東京高等裁判所 平成3年(ラ)600号 決定 1991年11月18日
主文
本件抗告を棄却する。
抗告費用は抗告人の負担とする。
理由
第一 抗告の趣旨及び理由
抗告人は「原決定を取消す。本件を東京地方裁判所に差戻す。」との裁判を求めた。抗告の理由は別紙記載のとおりである。
第二 当裁判所の判断
一 当裁判所も抗告人の申立を却下した原決定は、結論において相当と判断する。その理由は次のとおりである。
民事保全法のもとにおいては、不動産の仮差押命令は差押えるべき不動産を特定して発せられる。したがつてまた、仮差押命令の申立も仮に差押えるべき不動産を特定してしなければならない(民事保全法二一条、民事保全規則一九条。以下それぞれを単に「法」または「規則」という。)。これは、不動産に対する仮差押命令は、保全命令(保全のための執行命令の基礎となるもので、民事執行における債務名義にたとえられるものである。)と執行命令とが一体となつて発せられることを意味している。そして、保全命令を発するための要件である被保全権利の存在と保全の必要性は疎明で足りるが(法一三条二項。なお、疎明で足りるというのは、同時に証明を要求してはならないとの意味を含むものである。)、執行命令を発するための要件は、当該差押の目的とされる不動産が登記簿上甲区又は表題部に債務者の所有と記載されているか、そうでなければ債務者の所有に属することを書面によつて証明しなければならないものとされている(規則二〇条一号イ、ロは、この趣旨を明らかにしたものである。)。つまり、執行命令発令の要件のうち当該不動産が債務者の責任財産に属することについては、法(規則)が明文をもつて要件を定めているのであり、未登記不動産については債務者の所有に属することを書面によつて証明することを求めているのである(規則二〇条一号が「証する」という表現を用いているのは、明文をもつて「疎明」では足りないことを表したものである。なお、このことは、なにも民事保全法の場合に限つた特殊なことではなく、民事執行全般の仕組みを貫く基本的な原理の表れに他ならない。)。抗告理由のうち、債務者の責任財産に属することについてまで疎明で足りるかのようにいう部分は、すでにこの点で理由がない。

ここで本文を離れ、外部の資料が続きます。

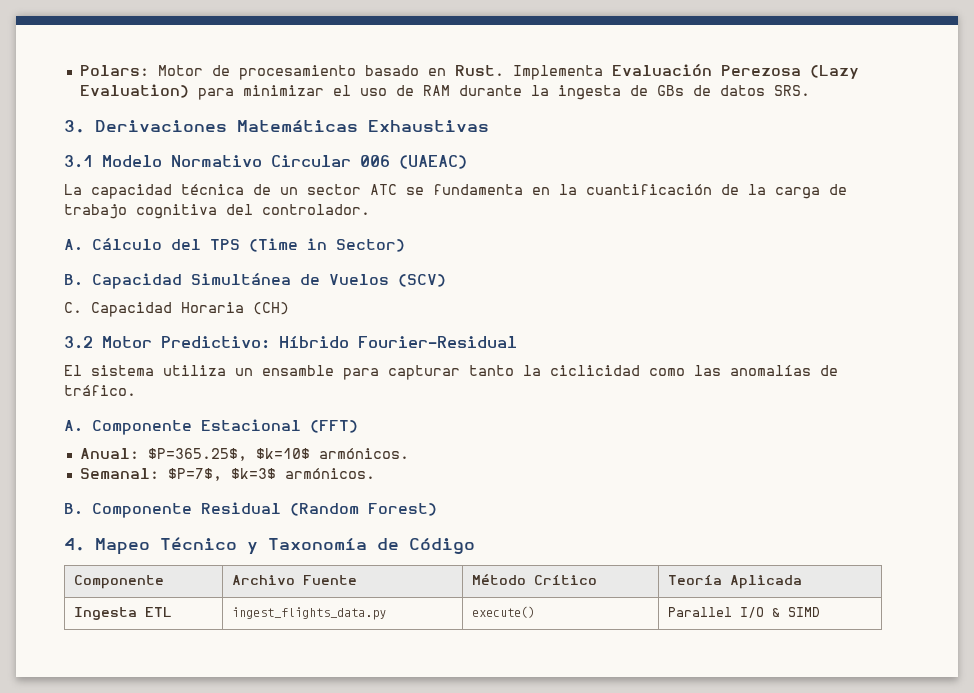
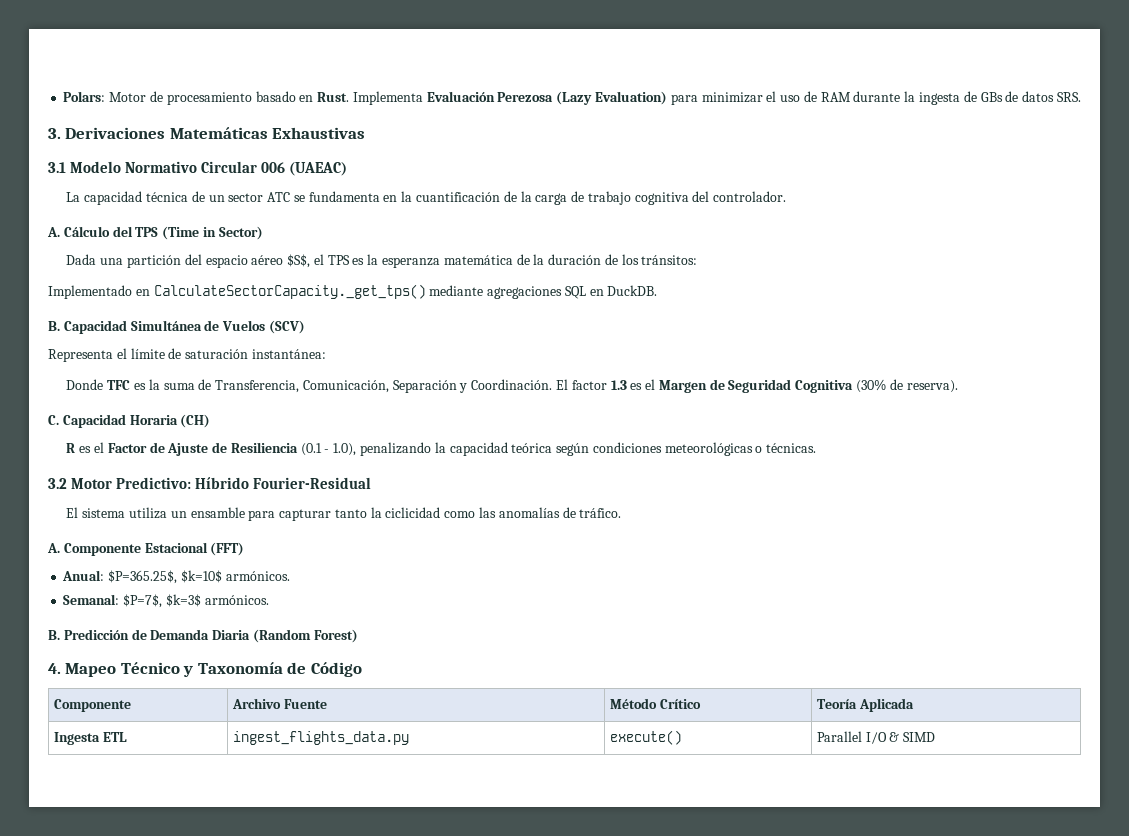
+ Dada una partición del espacio aéreo $S$, el TPS es la esperanza matemática de la duración de los tránsitos:
+ Implementado en CalculateSectorCapacity._get_tps() mediante agregaciones SQL en DuckDB.
+ Representa el límite de saturación instantánea:
+ Donde TFC es la suma de Transferencia, Comunicación, Separación y Coordinación. El factor 1.3 es el Margen de Seguridad Cognitiva (30% de reserva).
  C. Capacidad Horaria (CH)
+ R es el Factor de Ajuste de Resiliencia (0.1 - 1.0), penalizando la capacidad teórica según condiciones meteorológicas o técnicas.
- B. Componente Residual (Random Forest)
+ B. Predicción de Demanda Diaria (Random Forest)

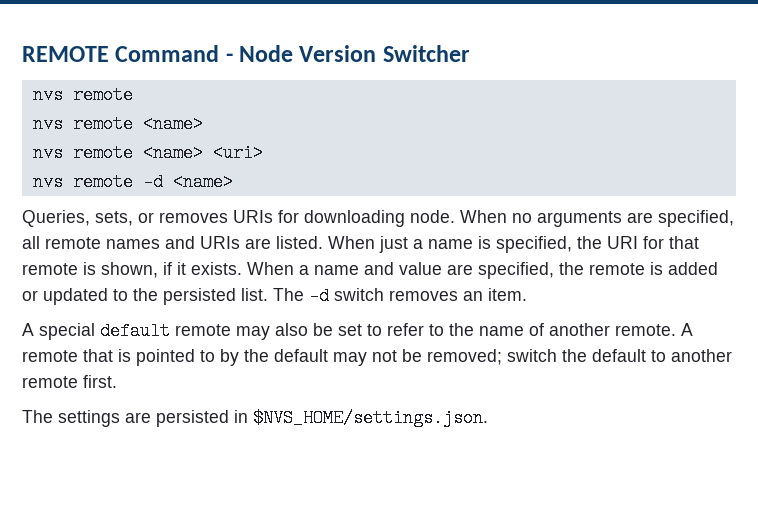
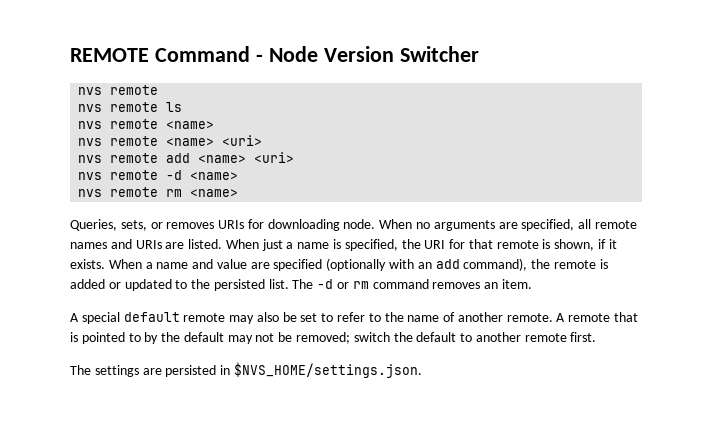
+ nvs remote ls
+ nvs remote add <name> <uri>
+ nvs remote rm <name>
- When a name and value are specified, the remote is added or updated to the persisted list.
+ When a name and value are specified (optionally with an add command), the remote is added or updated to the persisted list.
- The -d switch removes an item.
+ The -d or rm command removes an item.

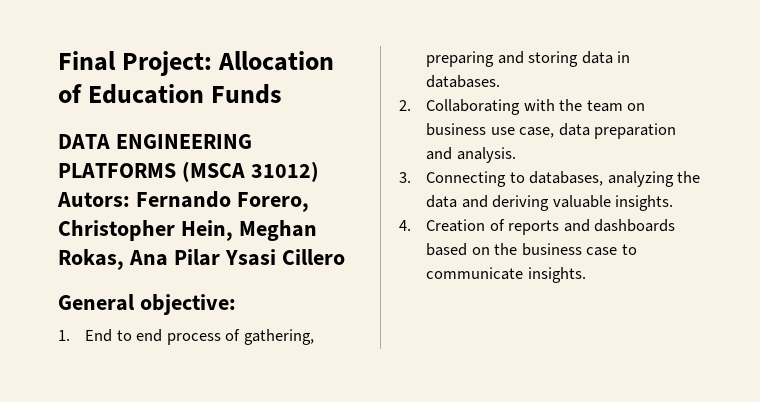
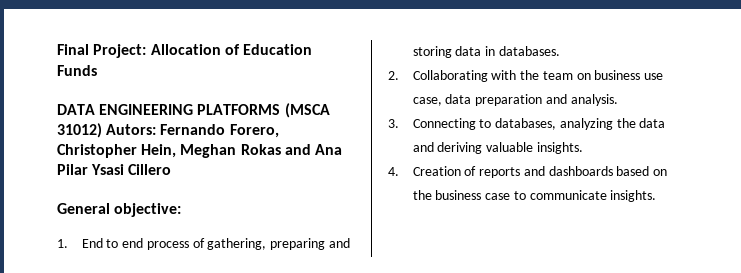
- DATA ENGINEERING PLATFORMS (MSCA 31012) Autors: Fernando Forero, Christopher Hein, Meghan Rokas, Ana Pilar Ysasi Cillero
+ DATA ENGINEERING PLATFORMS (MSCA 31012) Autors: Fernando Forero, Christopher Hein, Meghan Rokas and Ana Pilar Ysasi Cillero

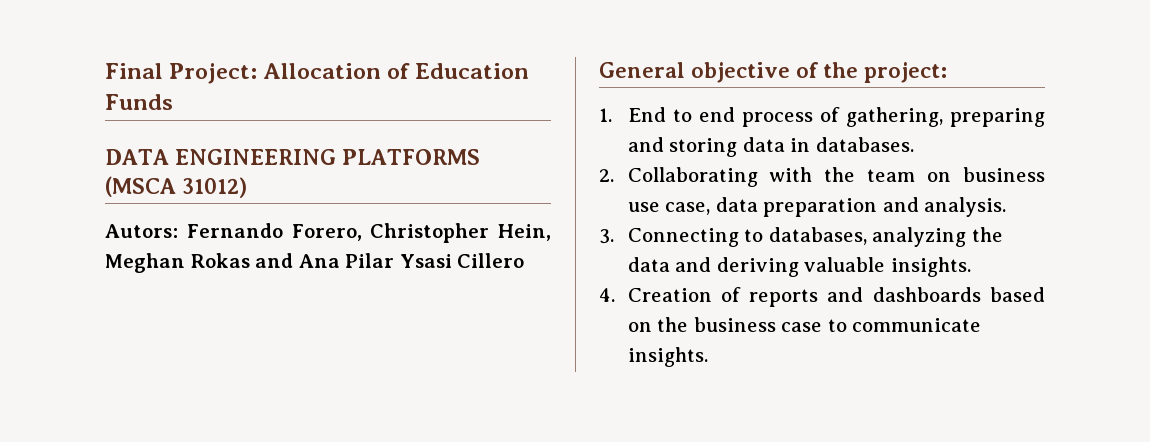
- DATA ENGINEERING PLATFORMS (MSCA 31012) Autors: Fernando Forero, Christopher Hein, Meghan Rokas and Ana Pilar Ysasi Cillero
+ DATA ENGINEERING PLATFORMS (MSCA 31012)
+ Autors: Fernando Forero, Christopher Hein, Meghan Rokas and Ana Pilar Ysasi Cillero
- General objective:
+ General objective of the project:

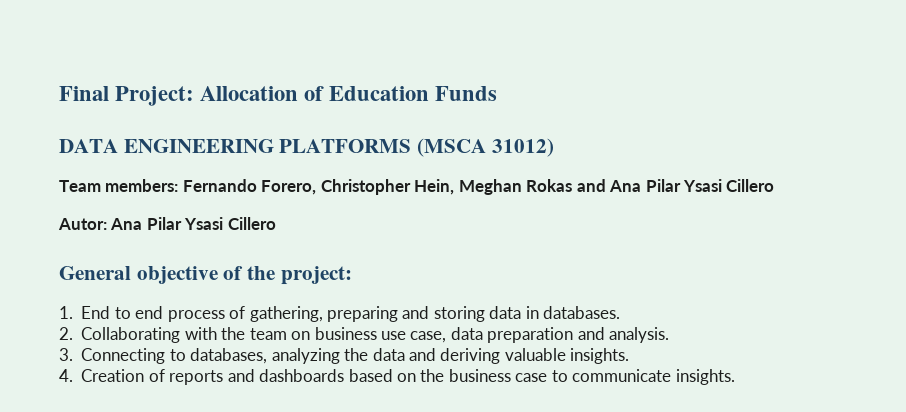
- Autors: Fernando Forero, Christopher Hein, Meghan Rokas and Ana Pilar Ysasi Cillero
+ Team members: Fernando Forero, Christopher Hein, Meghan Rokas and Ana Pilar Ysasi Cillero
+ Autor: Ana Pilar Ysasi Cillero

ところで、未登記不動産が債務者の所有に属することについて証明を要するとする場合、その証明の方法ないし証明責任の分配についても抗告人は不服の理由を述べているので、判断する。結論を先にいえば、利害の対立する者の対席が保障されない手続の段階にあつては、債権者としては、当該不動産の所有権が債務者に属することについて通常予測されるような障害事由の存しないことも含めて証明しなければならないと解するのが相当である。抗告人は、請負契約の場合、請負人が原始的に不動産の所有権を取得するのが原則であることを理由に、注文主の所有となるような事情は第三者異議の訴えによつて注文主が主張立証すべきものであるというが、元請負人の倒産を理由として、下請負人が債権者となつて元請負人を債務者として仮差押命令が申請される本件のような場合にあつては、請負人の建築した不動産の所有が請負人の所有に属するか注文主の所有に属するかをめぐつて争われる事案はしばしばみられるところであつて、抗告人のいうような証明責任の分配による処理が適切でないことは実務の経験の教えるところである。法(規則)が、債務者の所有として登記簿に記載されている場合とそうでない場合とで取扱を区別していることもこの点を考慮してのことであるといつてよい。登記簿上債務者の所有と記載されている場合と同様にすべてを注文主の訴による主張立証に委ねるべきであるとする抗告人の主張は、執行手続における責任財産の帰属をめぐる法の取扱の原則を正しく理解しないことによるものというほかなく、採用することができない。抗告人のような下請負人としては、元請負人との契約をする際に注文主と元請負人との間の契約関係は把握すべきであるし、その後の状況についての資料を入手することも不可能とはいえない立場にあるはずである。実際上は、証明資料を入手するのに困難が伴うことは判らないではなく、抗告人の言い分も理解できないではないが、事前に言い分を述べる機会が保障されていない注文主の側の立場も考えなければならない。抗告人の言うような処理をするとなると、注文主の利益は全く無視されることになつて公平を欠く。密行性を重視して債権者側の資料のみによつて手続きを進める場合、立証のための負担が加重されるのは止むを得ないところであつて、立証資料の入手が困難であるからといつて、もつぱら注文主側に証明責任を負担させる結果となる抗告人の主張は採用することができない。
以上の観点からすると、本件記録に表れた資料によつては、抗告人が仮差押を求める不動産が債務者の所有に属することの証明は十分でないというほかなく、抗告人の仮差押の申立を却下した原決定は(疎明がないとしている点は相当ではないものの)結論において相当である。
二 以上のとおりであつて、抗告人の本件抗告は理由がないから棄却することとし、抗告費用は抗告人の負担として、主文のとおり決定する。